I went to hear Jacques Pepin give a talk, and at first I didn't think I was going to be able to hear much of what he had to say. The Carnegie Music Hall here in Pittsburgh was pretty much filled, even in the 2nd balcony, and his French accent, combined with some acoustic muffling, had me straining to understand every third word. Eventually the random noises settled, and I adjusted to the accent. It was a pleasant evening spent with an interesting, and admirable fellow.
So that the magnitude of my shallowness is apparent, let me note before I say anything else, that even from our perch above, you could see what a handsome guy he is-we should all look so good at 71. This is not the result of a life of leisure.

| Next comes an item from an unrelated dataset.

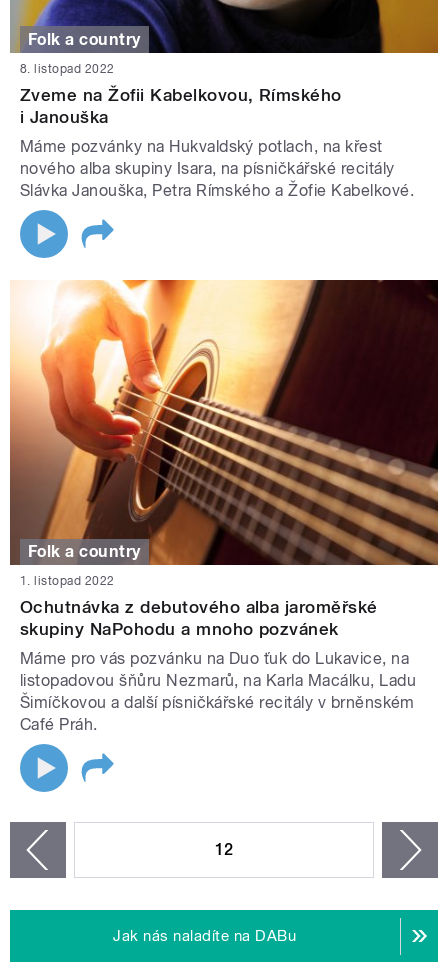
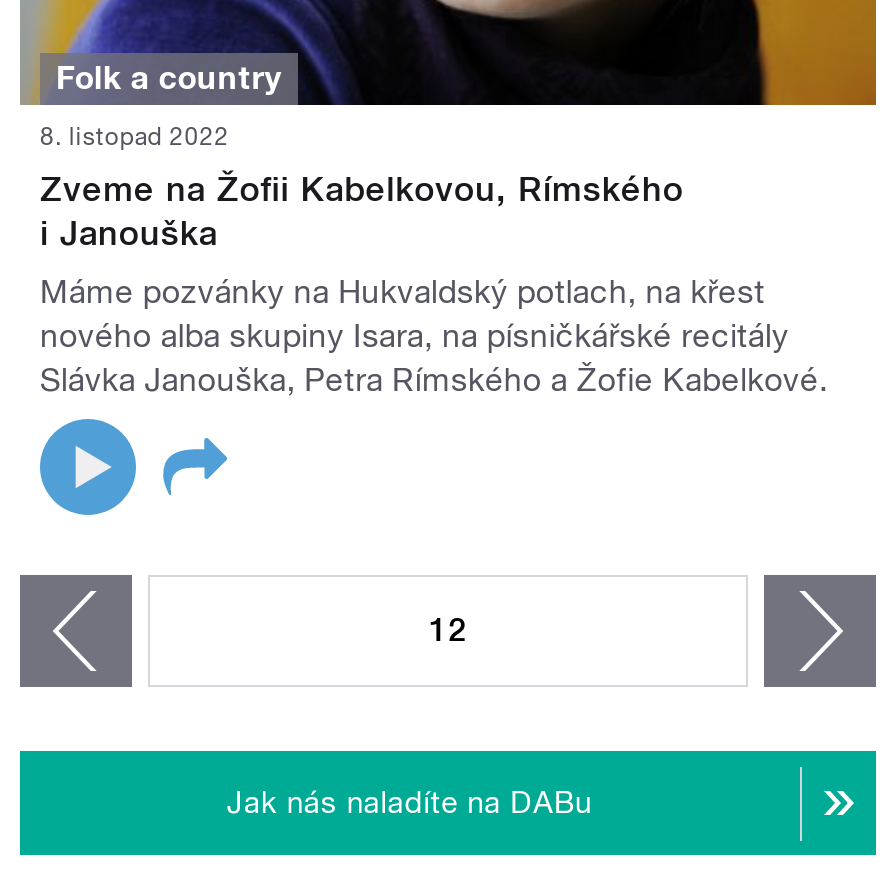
[10,279,439,734] [image] | Folk a country | 1. listopad 2022 | Ochutnávka z debutového alba jaroměřské | skupiny NaPohodu a mnoho pozvánek | Máme pro vás pozvánku na Duo ťuk do Lukavice, na | listopadovou šňůru Nezmarů, na Karla Macálku, Ladu | Šimíčkovou a další písničkářské recitály v brněnském | Café Práh. -> none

M. Pepin was already working in the kitchens of his family's restaurants when he was 11.
He left school at 13 to begin his 7 day a week apprenticeship in a hotel kitchen, and has been ever since enthusiastically cooking, running the kitchens for several French presidents, developing ideas for Howard Johnson's, opening restaurants, writing highly regarded books about cooking, teaching and performing, and incidentally, for his own satisfation, simultaneously completing a graduate degree in 18th century French literature at Columbia. Yikes. Most of his talk concerned these matters, about which you can read further in his engaging autobiography, The Apprentice: My Life in the Kitchen, and another volume, due to come out shortly. It's fascinating stuff
M. Pepin really came into his own, though, during the question and answer period. Exhibiting the open mind which has led him to absorb and incorporate his wide range of experiences into his individual approach to food and cooking, he fielded questions at very different levels of sophistication with respect, courtesy and humor.
Asked what he "thought of organic foods", he was enthused, while offering some cogent remarks and predictions about prices and availability for masses of Americans. He noted that, as compared to Europeans, there were, of course, Americans whose exposure to foods was much more limited. But, he also noted, because of the more provincial nature of european cooking, there were many Americans, interested in food, who had a much wider range of food experiences than the average European.
When he first came to the United States in the early 1960's, he had to go to a specialty store to buy fresh mushrooms. Now, there are 6 different kinds in his Shop and Save-though most of the time none of them taste like much of anything...
Asked about the experimental foods and foams of El Bulli and the like, he explained that he personally was more interested in a tasty dinner. But he also noted, that like haute couture, which seems so strange on the runway, this kind of cooking will most likely find it's way, in influence, much altered, into our common experience, eventually. In this, and in his anecdotes about Craig Claibourne, Julia Child, and other famous food people he has worked with and known, he shone with a generosity of spirit, openness, good humour and genuine enthusiasm which was a real pleasure. I was so glad I went. A very cool guy.
And just so you don't think he's, you know, one-dimensional, or anything, that's a picture of one of his paintings, cribbed from his website, up there in the corner.